Multiple installers do not work as it cannot find MSIEXEC.exe (it is there. It got to the point where I stood up in class and shouted at the screen "THE FILE'S RIGHT THERE, DON'T GIVE ME THIS SHIT" while pointing at it.)
That's all I can think of right now... anyone got any ideas on how I can address these issues?


----------



## Runefox (Feb 28, 2009)

Oh, boy, that's pretty serious. Let's see...

The first thing you should do is reboot into Safe Mode with Networking (holding F8 before the Vista loading bar appears should show the menu with this option). When you're presented with the Welcome Screen, choose the Administrator account (the actual Administrator account). With any luck, this account shouldn't be locked out of anything. Hopefully, whatever it is that hit you won't be running in Safe Mode, but that's not guaranteed.

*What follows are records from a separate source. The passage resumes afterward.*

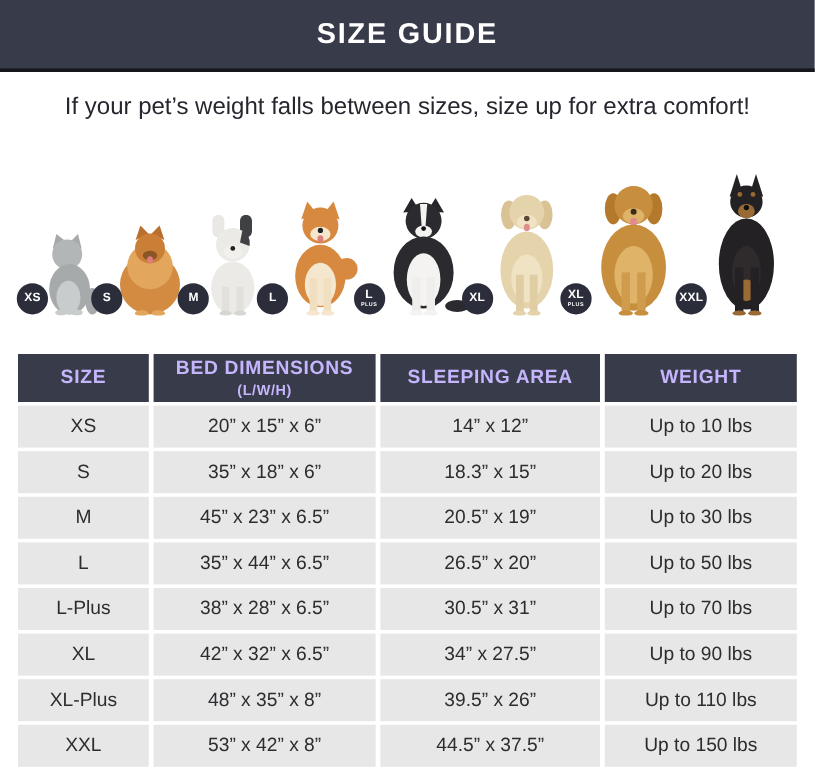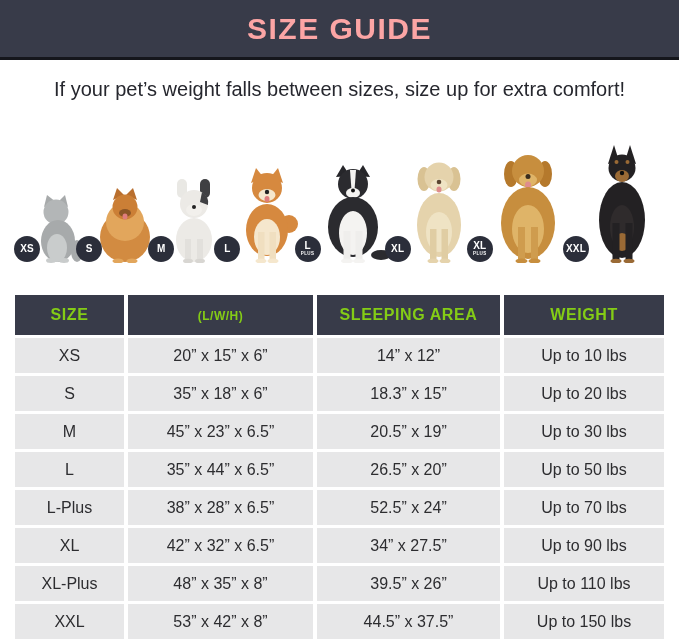"SIZE GUIDE" .title-bar h1 { color: #fca5a5 -> #ffffff; font-size: 30px -> 24px }
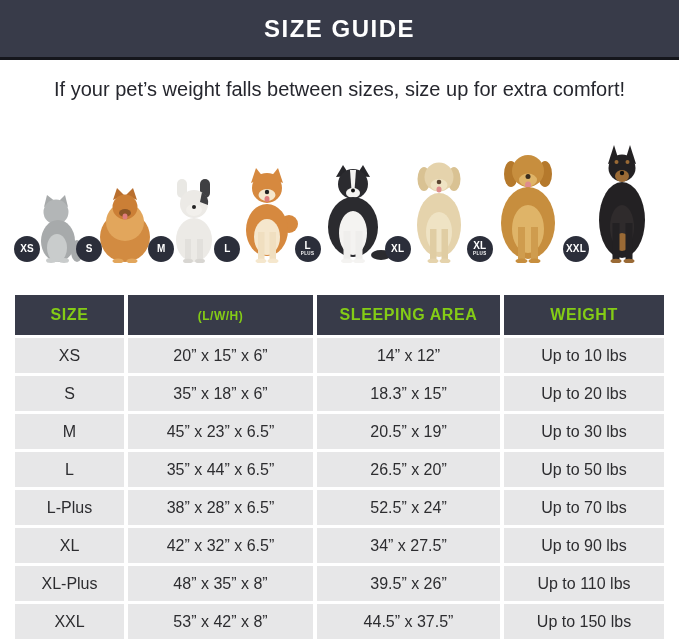"SIZE" .th { color: #84cc16 -> #c4b5fd }
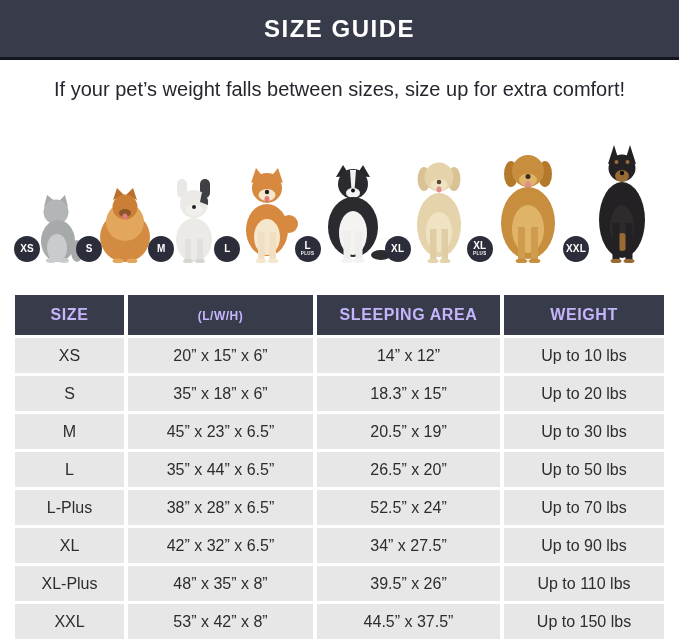"BED DIMENSIONS" span { html: none -> <span>BED DIMENSIONS</span> }
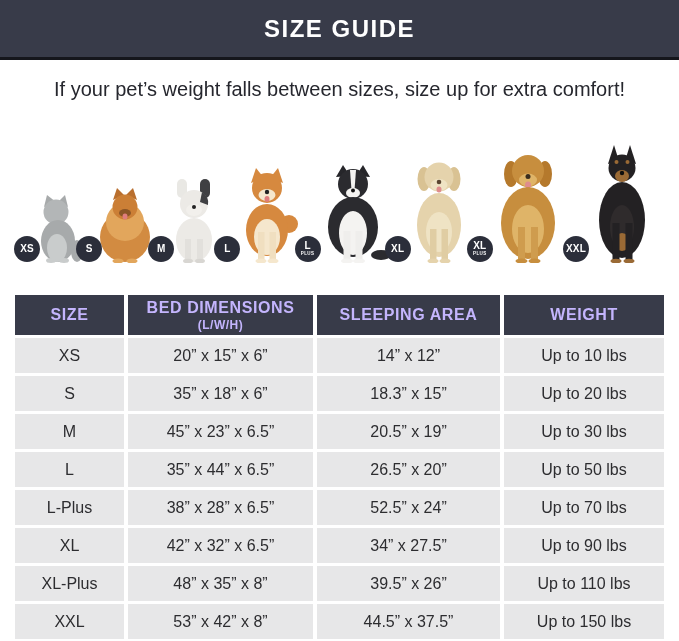"52.5” x 24”" div.td { text: 52.5” x 24 -> 30.5” x 31 }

Now, head over and grab Malwarebytes' Anti-Malware, install and run it (let it update). Scan your computer with it and remove anything it finds. Next, grab Spybot: Search & Destroy and install it. Let it update, and do a full scan of your system, removing anything that you find.

Regardless as to what antivirus software you're using, you're going to want to completely remove it, since it's been compromised in the worst possible way here. I'd recommend downloading AVG Free and giving your system a good scrubbing with it afterward, but I should note that you need to do this from normal mode.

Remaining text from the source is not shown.